ただ、見た目とは裏腹に体力仕事。野外で働くことが多く、寒く、くちびるは、ワセリンを何重に塗ってもひび割れるし、手足はあかぎれと、しもやけで腫れあがります。それでも、コスプレ願望が満たされ、お供えの「酒」や「野菜」などのお土産もいただけて、貴重な体験になったとおもいます。

 「ミステリー・ショッパー」(日給八000円)
求人誌で知った「感想文作成ライター」に応募すると、ふられた仕事がこの「ミステリー・ショッパー」でした。
まず、スーパーやデパートに、一般の客を装って行きます。そして、店内の商品を見ているふりをしながら、販売員の笑顔やお辞儀の仕方、言葉づかいなどの接客全般を、片っ端からチェックしていきます。そして、気がついたことをレポートにまとめて提出しました。
はじめは、緊張しますが、回数をこなすたびに、何だか映画『007』のボンドガールになったようで、達成感がありました。大きな声でおしゃべりをしている店員の名札を、それとなく確認してメモを取ったり、あえて難しい質問をしたり、うしろめたい気持ちがある反面、「獲物をつかまえた」ハンターの心理に近いものを感じるのです。

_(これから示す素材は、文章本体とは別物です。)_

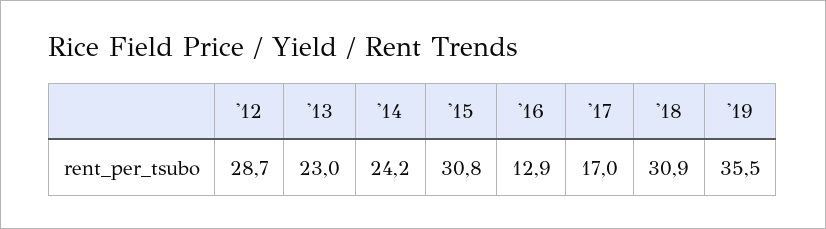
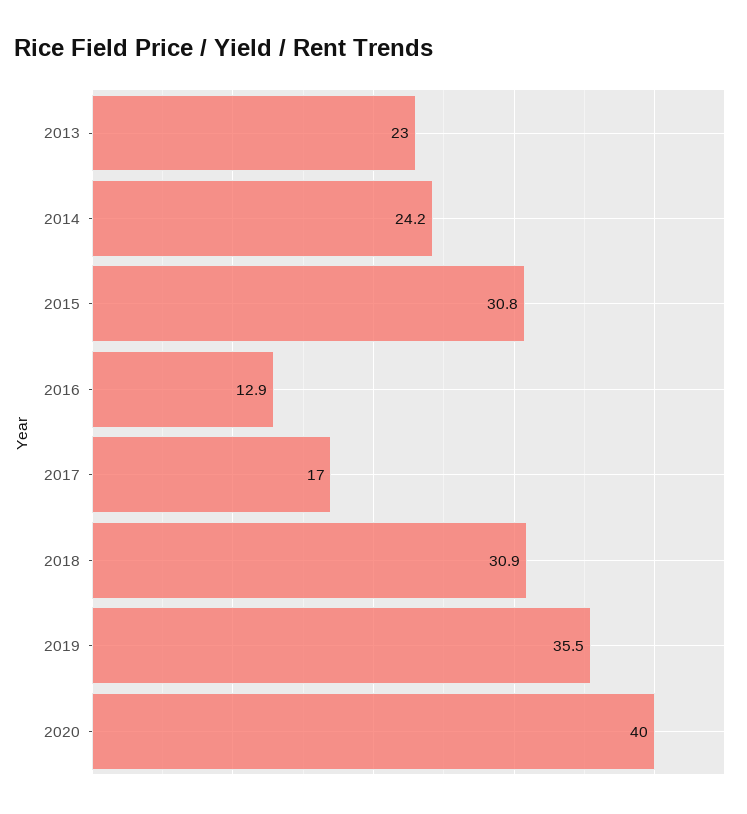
'12: 28.7 -> none
2020: none -> 40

さらに副産物として、その後、自分がサービス業に就くと、わかるんですよね。この「スパイ」が送り込まれてくると見破れるものです。
だから、あえて、若い刺客に、ひるまず逆に目をあわせて、しっかり笑顔で威嚇しておきました。

働かなくても、生活に不自由しなければ、本当は、それが一番幸せなのかもしれません。けれども、働くことで得られたのは「お金」だけではないのかもしれません。